Interestingly, the ART market, from the standpoint of both commercial corporations and insurers/reinsurers standpoint, will be among the first to experience the "new normal." Regardless of the vehicle chosen, captive, CAT bond, ILS, etc., the financial results are much quicker to materialize. Thus, it is easy to see why they have the most at stake in this "new normal" world. Involvement with the capital markets in one form or another in all likelihood will become mandatory as catastrophic losses slowly suck the capital and surplus from the traditional insurance sector.

Conclusion

Market hardening will certainly stimulate an increased interest in ART products. Corporations of all types and sizes that have not chosen to use captives previously will, in all likelihood, begin to consider their feasibility. Mid-sized commercial corporations will lead the way with this movement; however, even Fortune 500 type organizations that have not been using captives as part of their long-term risk management strategy will begin to consider their viability.
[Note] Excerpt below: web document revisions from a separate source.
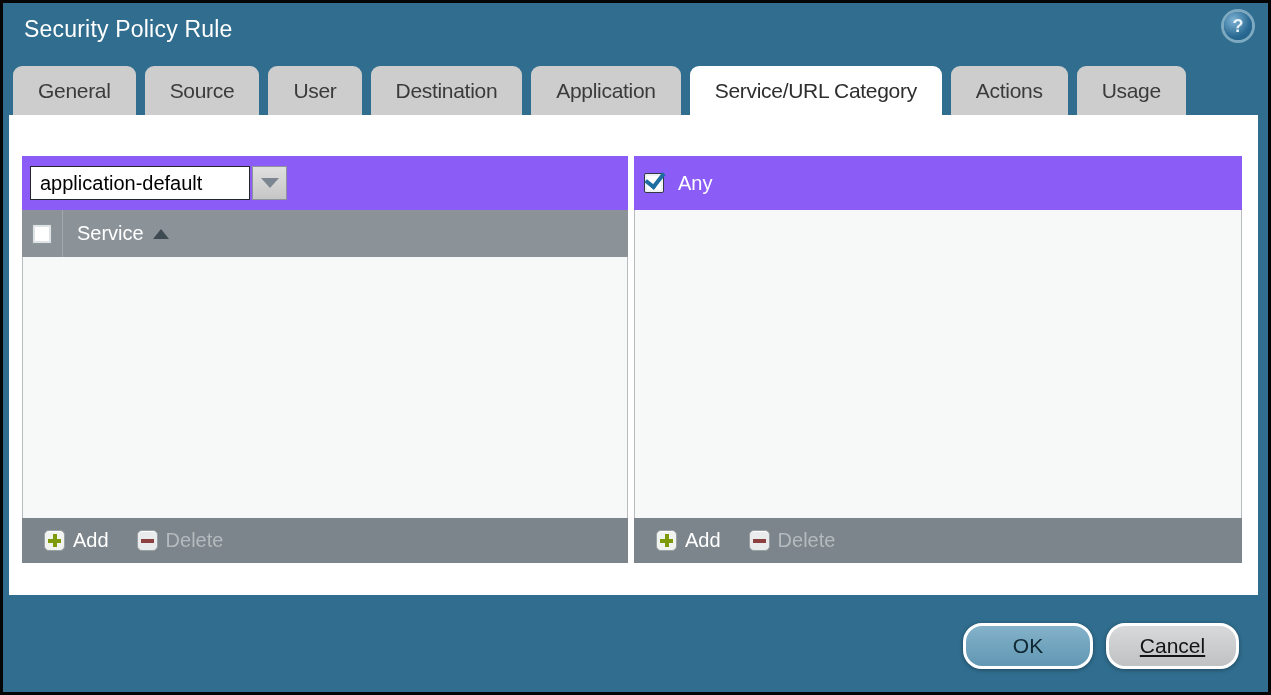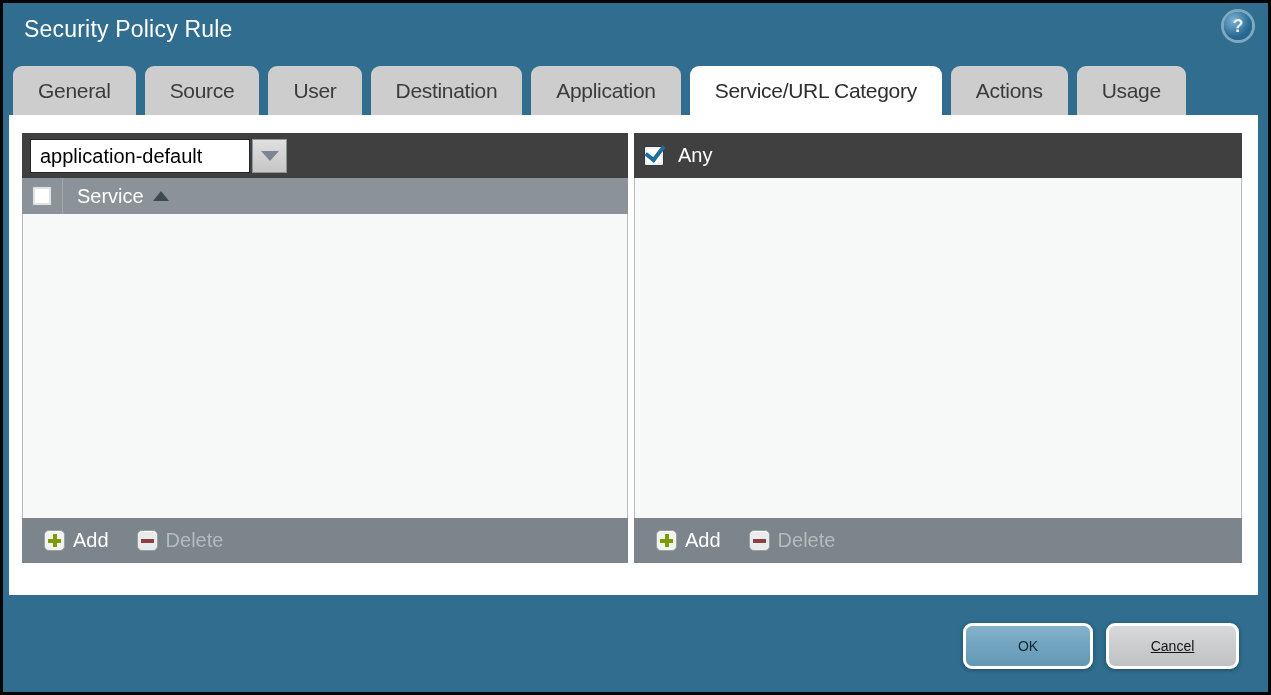--- a/index.html
+++ b/index.html
@@ -50,8 +50,8 @@
   .panel.right { left: 631px; top: 130px; width: 608px; height: 430px; }
 
   .panel-topbar {
-    height: 45px; background: #404040;
-    display: flex; align-items: center; flex: 0 0 auto;
+    height: 54px; background: #8b5cf6;
+    display: flex; align-items: center; flex: 0 0 auto; margin-top: 23px;
   }
   .panel-colheader {
     height: 36px; background: #8b9399;

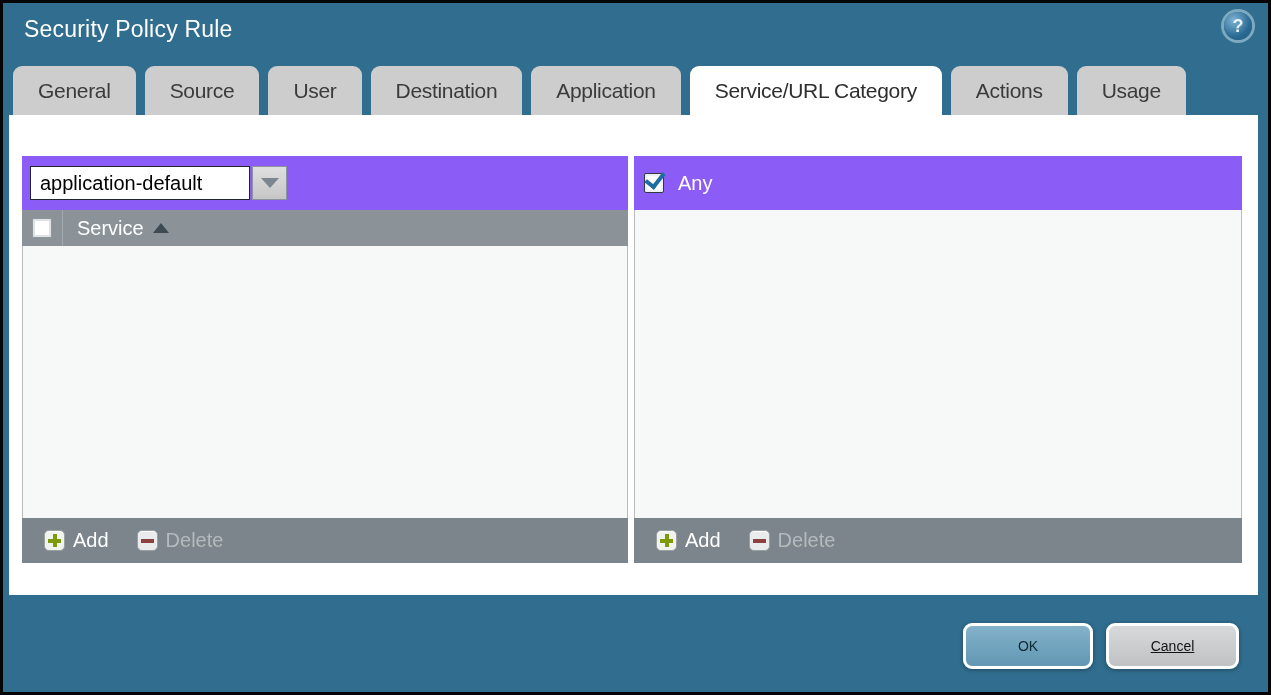--- a/index.html
+++ b/index.html
@@ -54,7 +54,7 @@
     display: flex; align-items: center; flex: 0 0 auto; margin-top: 23px;
   }
   .panel-colheader {
-    height: 36px; background: #8b9399;
+    height: 47px; background: #8b9399;
     display: flex; align-items: center; flex: 0 0 auto;
   }
   .panel-body {

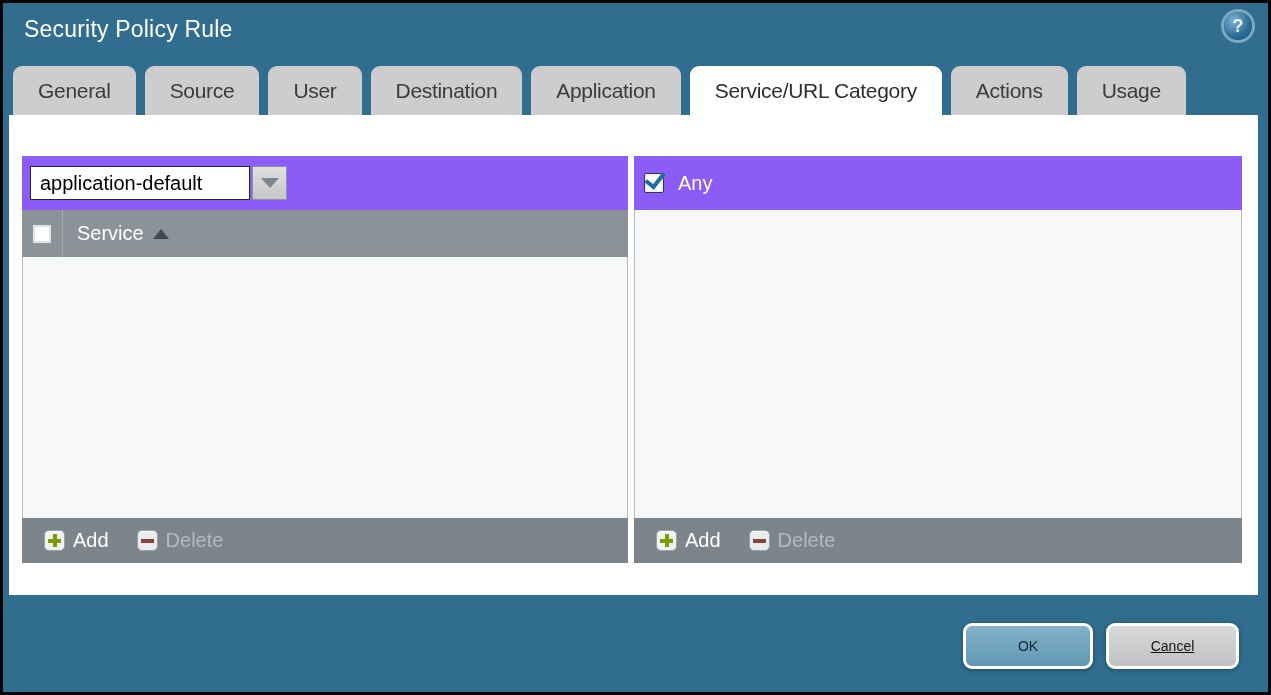--- a/index.html
+++ b/index.html
@@ -145,8 +145,8 @@
   
   .dlg-btn {
     position: absolute; top: 620px; height: 46px;
-    border: 3px solid #ffffff; border-radius: 9px;
-    font-size: 14px; text-align: center; line-height: 40px;
+    border: 3px solid #ffffff; border-radius: 19px;
+    font-size: 21px; text-align: center; line-height: 40px;
     box-shadow: 0 1px 4px rgba(0,0,0,0.35); cursor: pointer;
     font-family: "Liberation Sans", sans-serif;
   }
Insurers/reinsurers will also begin a similar feasibility phase. In some respects the emergence of ART products (CAT bond, ILS, etc.) in the insurance industry is similar to the ART movement in the commercial insurance market. Fifteen to 20 years ago, those corporations that utilized captives were considered "cutting edge," but today they are considered common place. A similar transition, albeit much faster, will likely occur in the insurance sector, as the "new normal" becomes a continued reality. Sustainability of the insurance industry as we know it will depend on the capital markets providing a new source of needed funds.

Climate control and the insurance industry

Much has been written about the insurance industry's role in climate control. For the most part, there appears to be significant support for some type of involvement; however, to date most of these discussions have paid little more than lip service to this mounting problem. Hurricane Sandy provides increased impetus for the insurance industry to take a stand and find concrete methods to assist in controlling climate change.

Over the past few years, several groups have attempted to harness the efforts of insurance industry constituents, with little success. One of the major exceptions to this, however, has been a group known as ClimateWise. The organization was formed from a working group of 16 insurers in 2006. It was formally created in September 2007 and over the past five years has expanded its original membership to 40 insurers, brokers and other interested parties. ClimateWise bills itself as a global collaboration of industry leadership dedicated to driving action on climate change risks. The organization is facilitated by the University of Cambridge and in large part tries to understand, communicate and act on climate risks. ClimateWise members ascribe to six principles.

• Lead in risk analysis—support and undertake research on climate change

• Inform public policy making—work with policy makers to develop and maintain resilient approach to climate change

• Support climate awareness among customers—inform customers of climate risks

• Incorporate climate change into investment strategies—consider implications of climate change for company performance and shareholder value

• Reduce the environmental impact of our business—diminish the environmental effect of insurance operations

• Report and be accountable—recognize, at the board level, the impact that climate control has on business via strategic planning, and publish an annual statement on what actions have been taken with regard to these principles.

By its nature, insurance is a business that spends the majority of its time looking backwards to predict future outcomes. But it is now time to stop using the limited view from the rearview mirror and develop more of a 360-degree focus that is needed to sustain future growth. It is now a time of more unpredictable and more extreme weather patterns and the insurance industry has more at stake than just determining potential loss levels. Taking a page from the 40 members of ClimateWise, it's time for the industry to be more proactive. The industry leadership should become much more actively involved, while there is still time, in finding methods to mitigate climate change risks. The "new normal" demands nothing less.